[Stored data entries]
━━━━━━

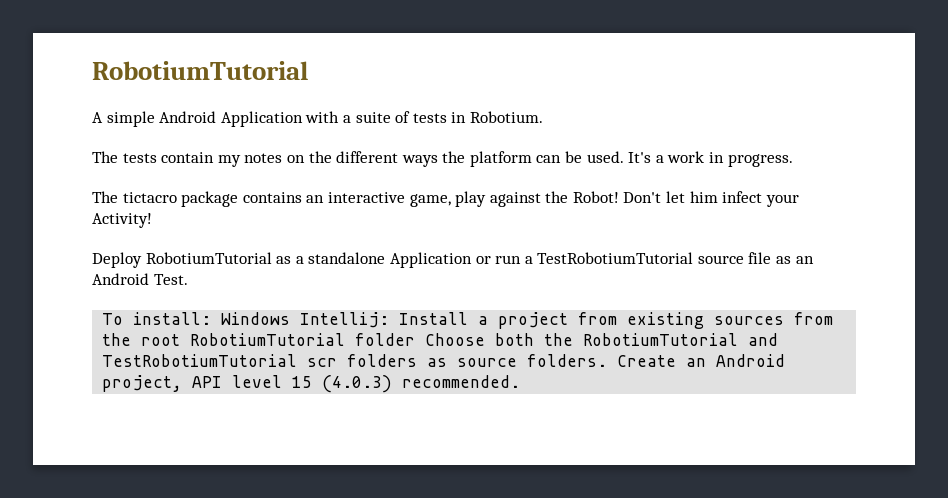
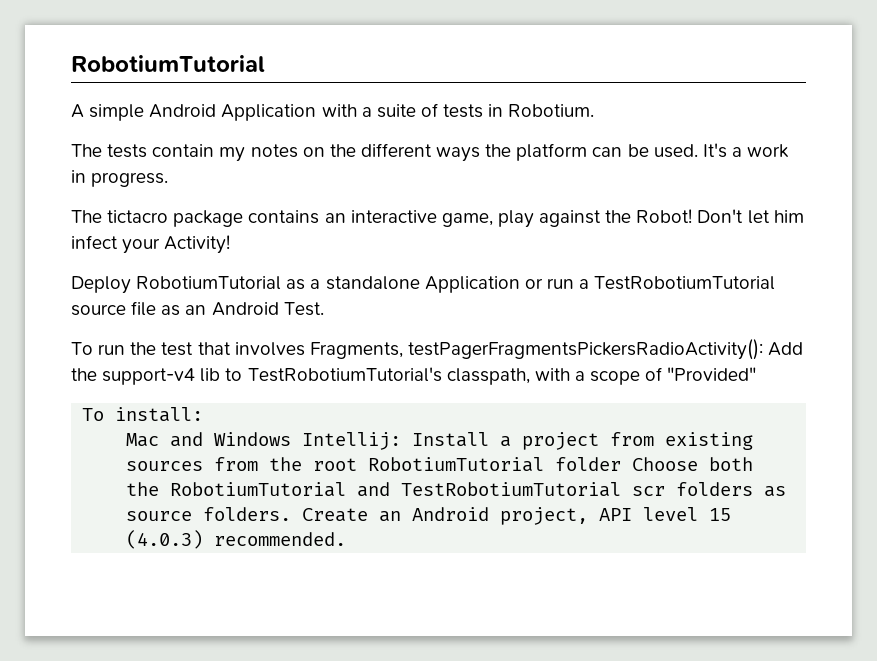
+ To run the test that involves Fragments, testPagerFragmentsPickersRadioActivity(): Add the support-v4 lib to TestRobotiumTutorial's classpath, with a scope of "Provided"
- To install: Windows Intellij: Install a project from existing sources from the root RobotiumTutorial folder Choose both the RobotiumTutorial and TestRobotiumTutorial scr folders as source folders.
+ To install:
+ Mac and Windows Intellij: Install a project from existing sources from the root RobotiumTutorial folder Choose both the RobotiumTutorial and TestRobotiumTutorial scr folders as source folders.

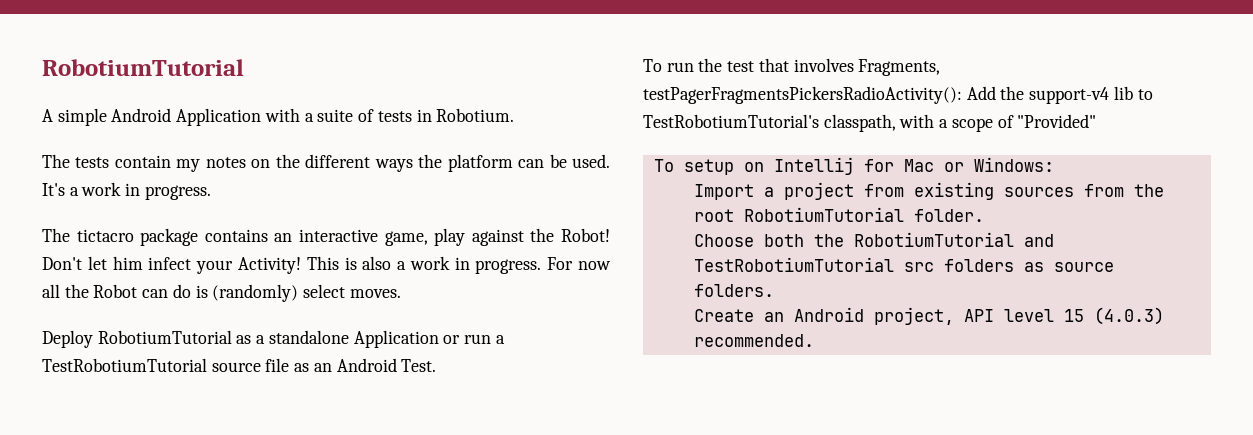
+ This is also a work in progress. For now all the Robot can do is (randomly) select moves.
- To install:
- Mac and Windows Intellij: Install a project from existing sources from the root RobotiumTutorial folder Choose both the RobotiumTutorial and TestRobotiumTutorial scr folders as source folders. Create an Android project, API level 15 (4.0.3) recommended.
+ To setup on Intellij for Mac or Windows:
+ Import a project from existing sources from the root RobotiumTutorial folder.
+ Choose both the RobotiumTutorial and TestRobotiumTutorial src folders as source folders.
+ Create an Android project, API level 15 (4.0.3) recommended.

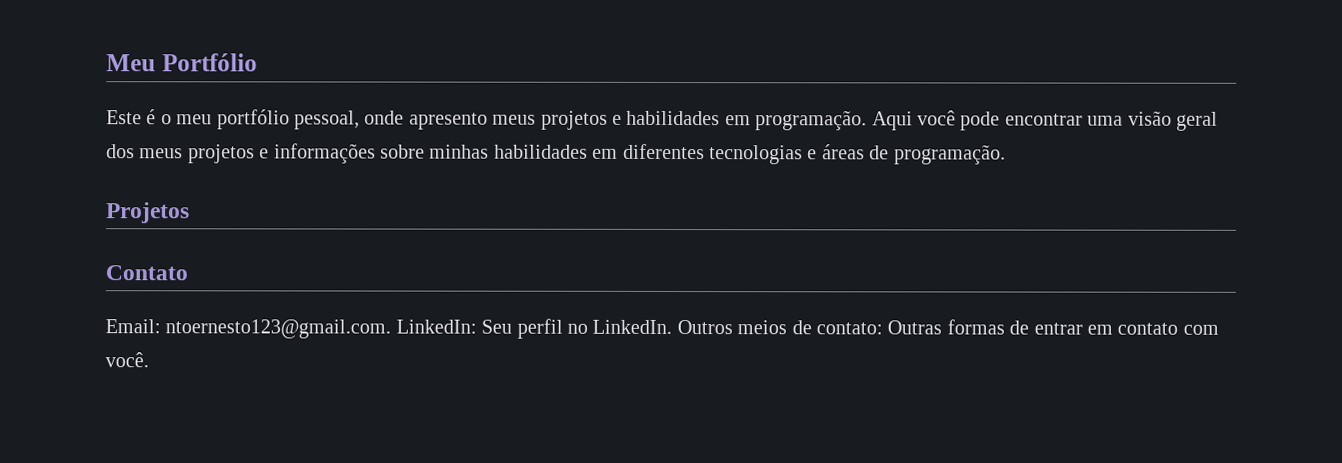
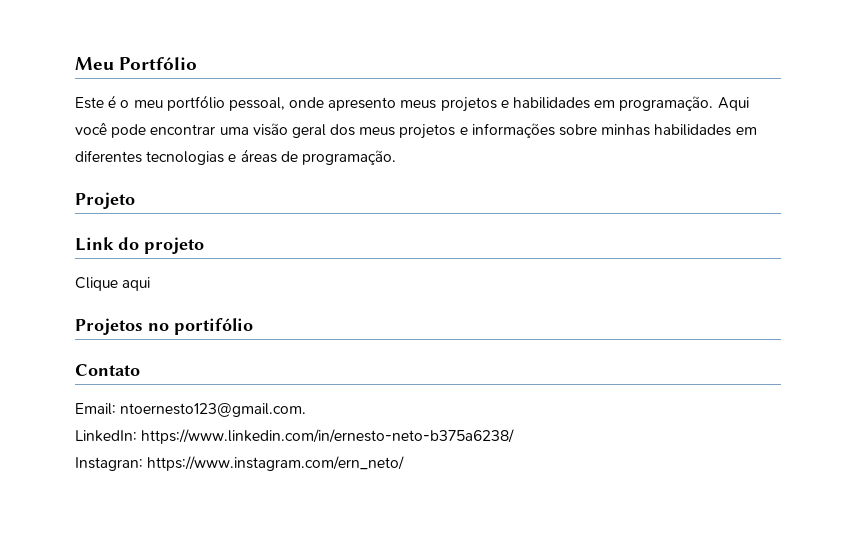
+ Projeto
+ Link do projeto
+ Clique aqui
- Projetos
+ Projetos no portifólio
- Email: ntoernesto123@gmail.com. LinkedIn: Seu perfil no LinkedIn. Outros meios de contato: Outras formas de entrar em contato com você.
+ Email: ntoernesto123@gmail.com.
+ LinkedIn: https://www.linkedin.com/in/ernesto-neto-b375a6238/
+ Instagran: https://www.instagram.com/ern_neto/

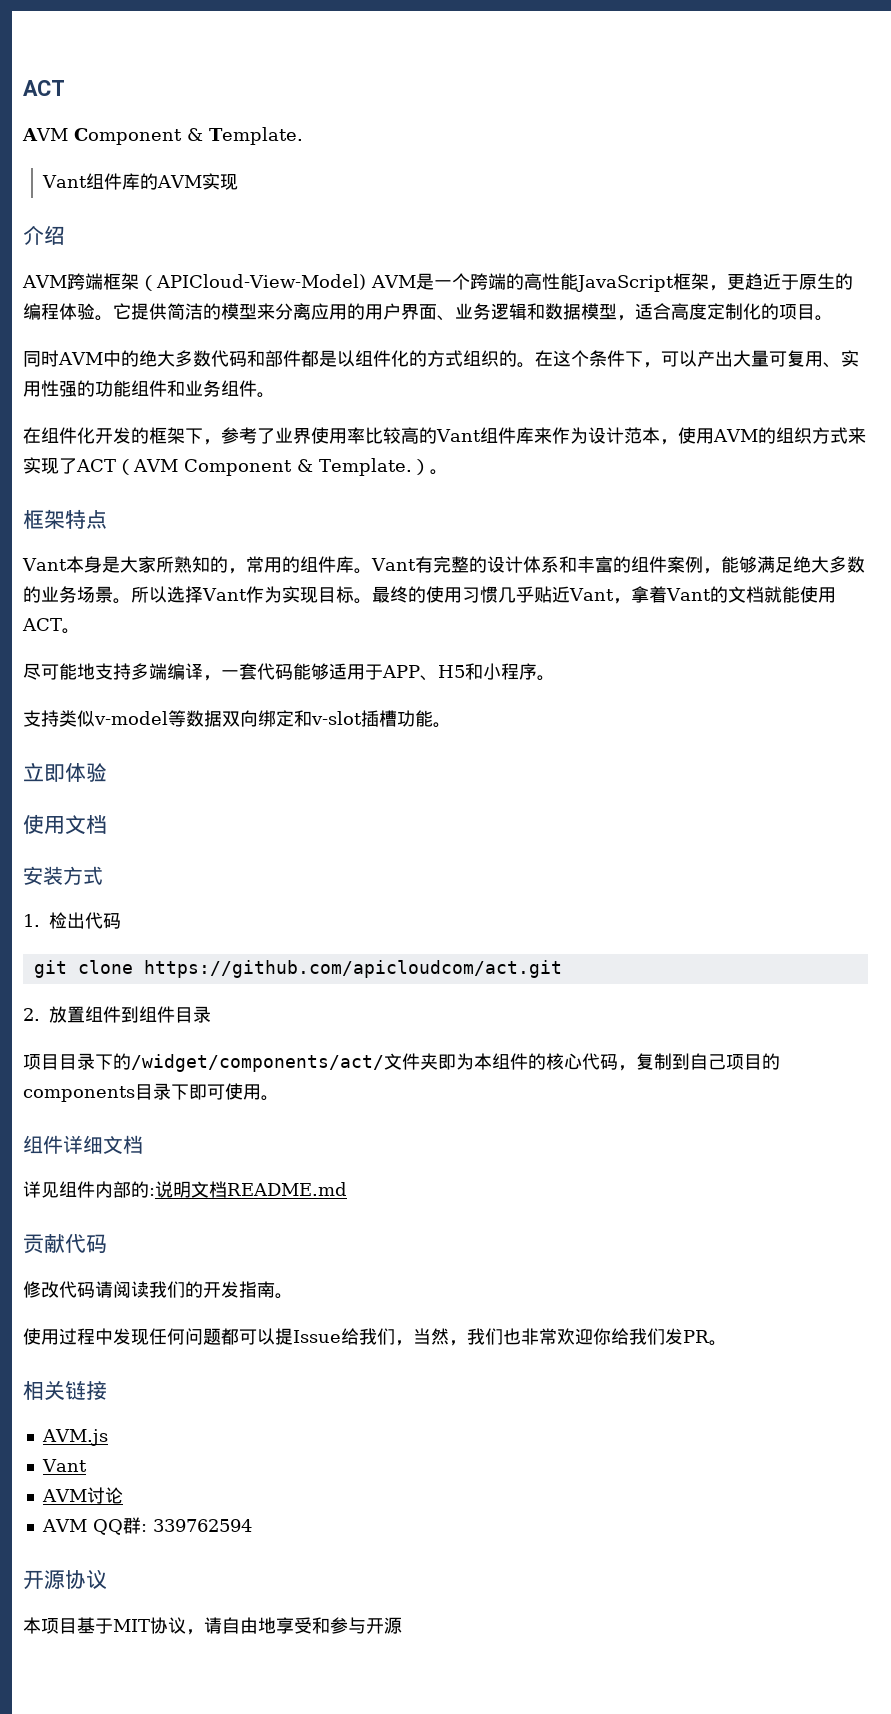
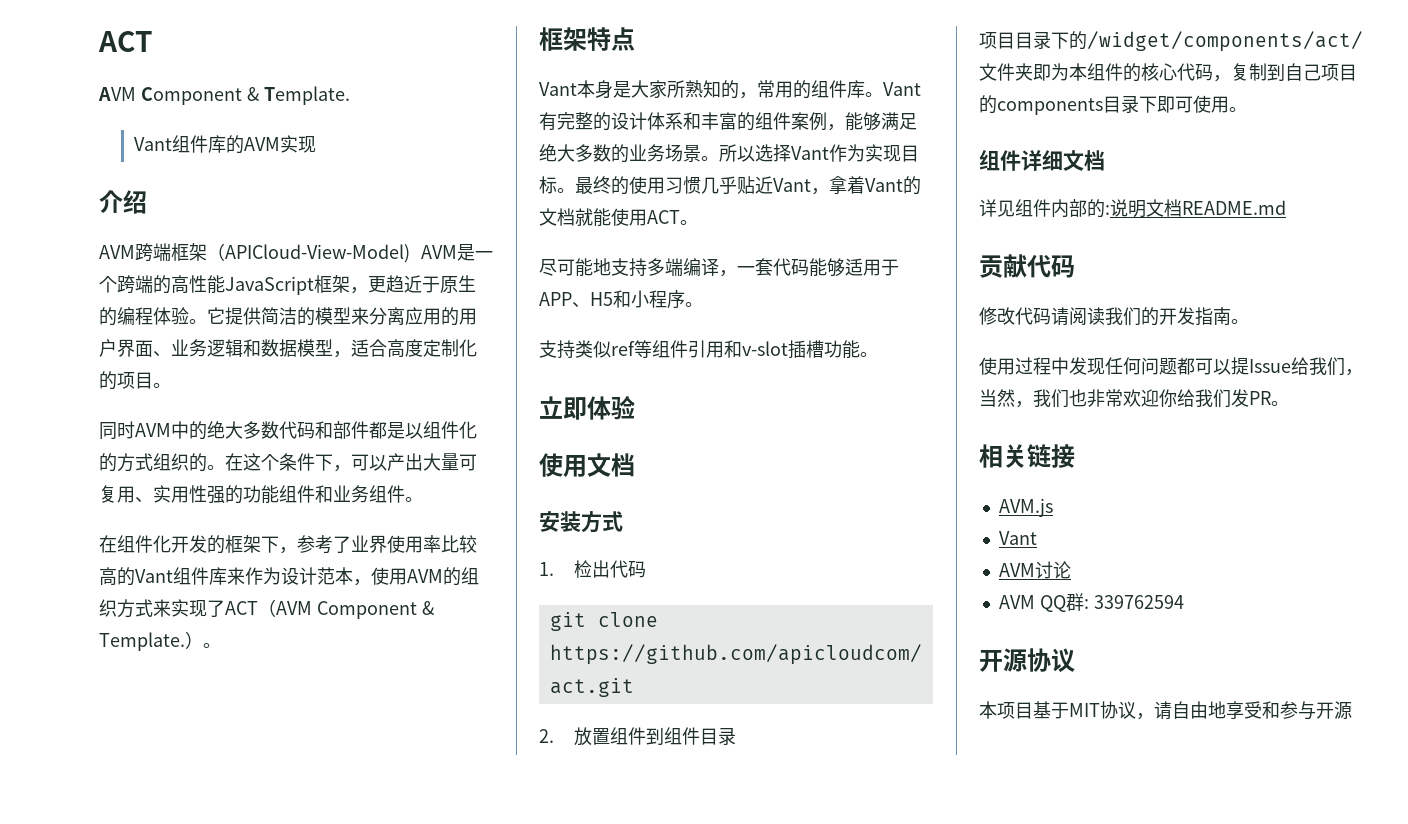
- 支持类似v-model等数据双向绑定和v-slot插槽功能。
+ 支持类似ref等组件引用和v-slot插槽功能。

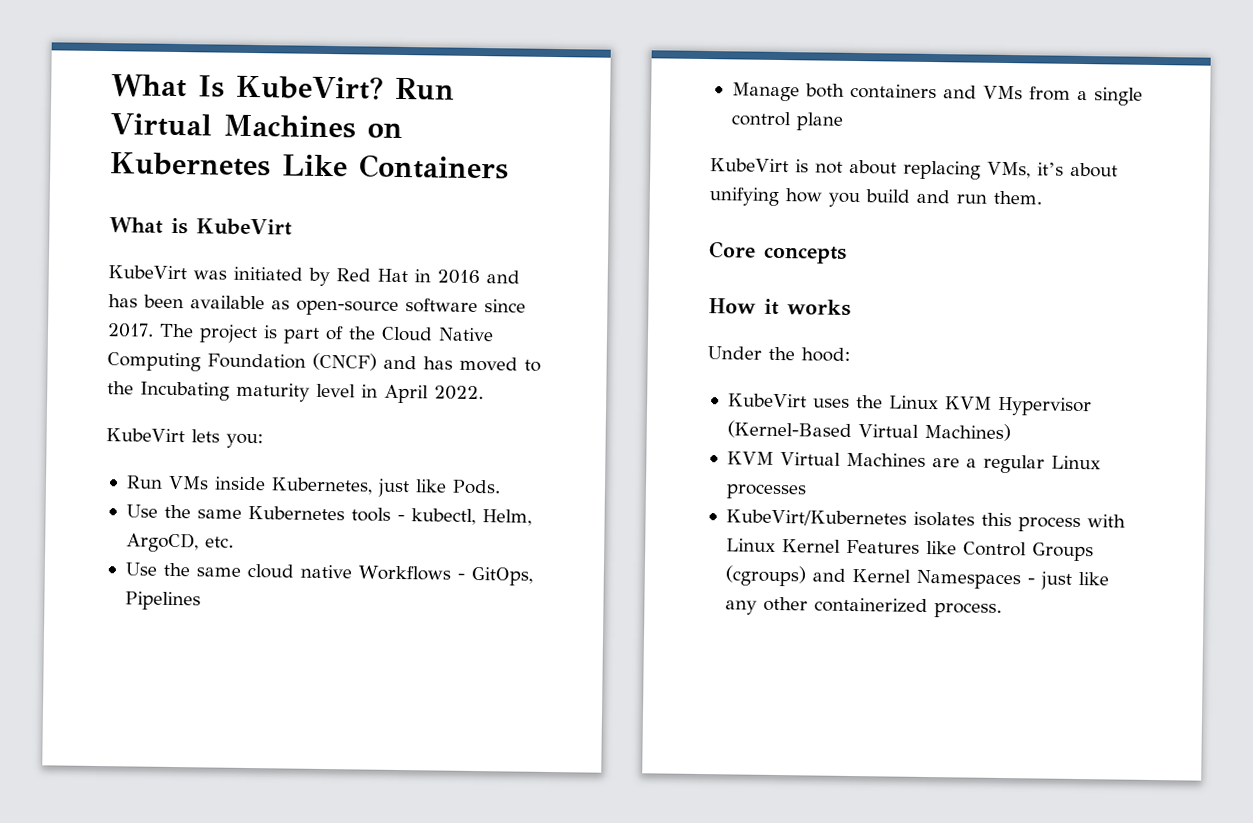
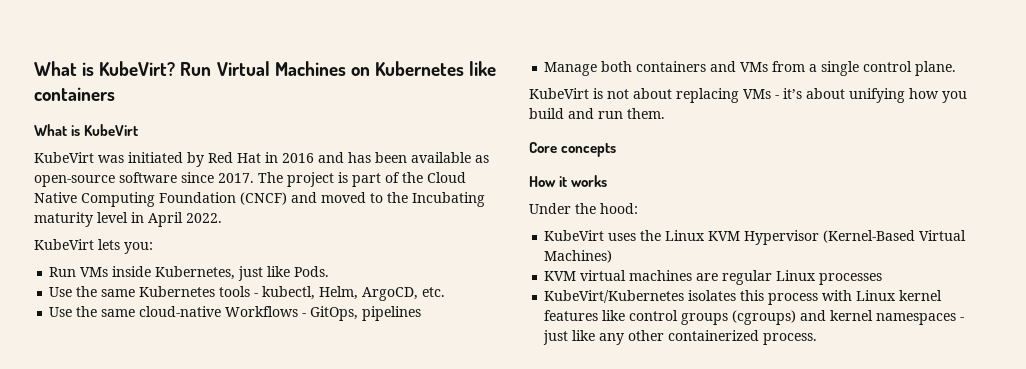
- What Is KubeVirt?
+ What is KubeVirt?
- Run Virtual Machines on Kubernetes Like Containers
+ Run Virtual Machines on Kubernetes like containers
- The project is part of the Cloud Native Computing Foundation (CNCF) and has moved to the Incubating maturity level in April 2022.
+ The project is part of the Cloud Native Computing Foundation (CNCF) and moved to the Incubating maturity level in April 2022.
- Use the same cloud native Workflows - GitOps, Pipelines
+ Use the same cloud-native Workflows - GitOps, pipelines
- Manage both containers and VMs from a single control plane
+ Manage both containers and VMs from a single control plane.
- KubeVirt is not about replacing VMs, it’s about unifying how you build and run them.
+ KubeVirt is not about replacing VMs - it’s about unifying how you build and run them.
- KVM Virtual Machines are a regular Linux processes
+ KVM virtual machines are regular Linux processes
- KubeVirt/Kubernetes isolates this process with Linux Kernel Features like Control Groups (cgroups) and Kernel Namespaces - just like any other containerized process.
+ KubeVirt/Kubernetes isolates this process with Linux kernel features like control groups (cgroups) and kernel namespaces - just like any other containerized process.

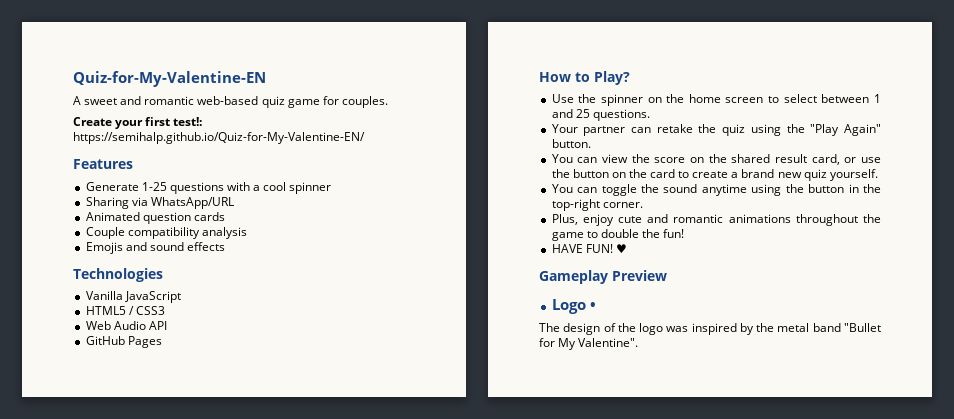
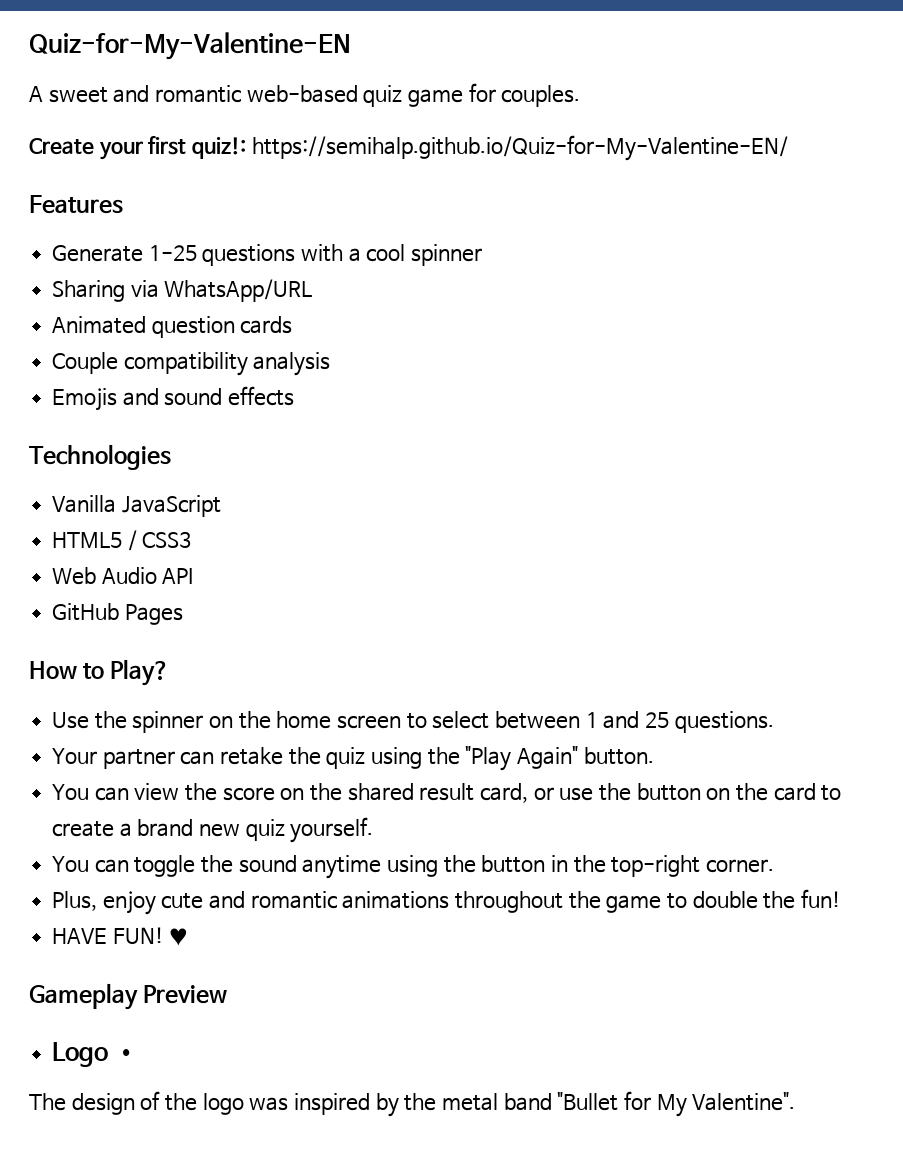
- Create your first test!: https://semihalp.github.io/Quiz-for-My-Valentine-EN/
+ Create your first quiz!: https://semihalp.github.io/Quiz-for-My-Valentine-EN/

━━━━━━

* **DESCRIPTION OF THE TASK**
Only the lines from the start of the records above through the line containing "root RobotiumTutorial folder." should be returned, exactly and with both ends, please; the pictures stay out.

* **REPLY**
+ To run the test that involves Fragments, testPagerFragmentsPickersRadioActivity(): Add the support-v4 lib to TestRobotiumTutorial's classpath, with a scope of "Provided"
- To install: Windows Intellij: Install a project from existing sources from the root RobotiumTutorial folder Choose both the RobotiumTutorial and TestRobotiumTutorial scr folders as source folders.
+ To install:
+ Mac and Windows Intellij: Install a project from existing sources from the root RobotiumTutorial folder Choose both the RobotiumTutorial and TestRobotiumTutorial scr folders as source folders.

+ This is also a work in progress. For now all the Robot can do is (randomly) select moves.
- To install:
- Mac and Windows Intellij: Install a project from existing sources from the root RobotiumTutorial folder Choose both the RobotiumTutorial and TestRobotiumTutorial scr folders as source folders. Create an Android project, API level 15 (4.0.3) recommended.
+ To setup on Intellij for Mac or Windows:
+ Import a project from existing sources from the root RobotiumTutorial folder.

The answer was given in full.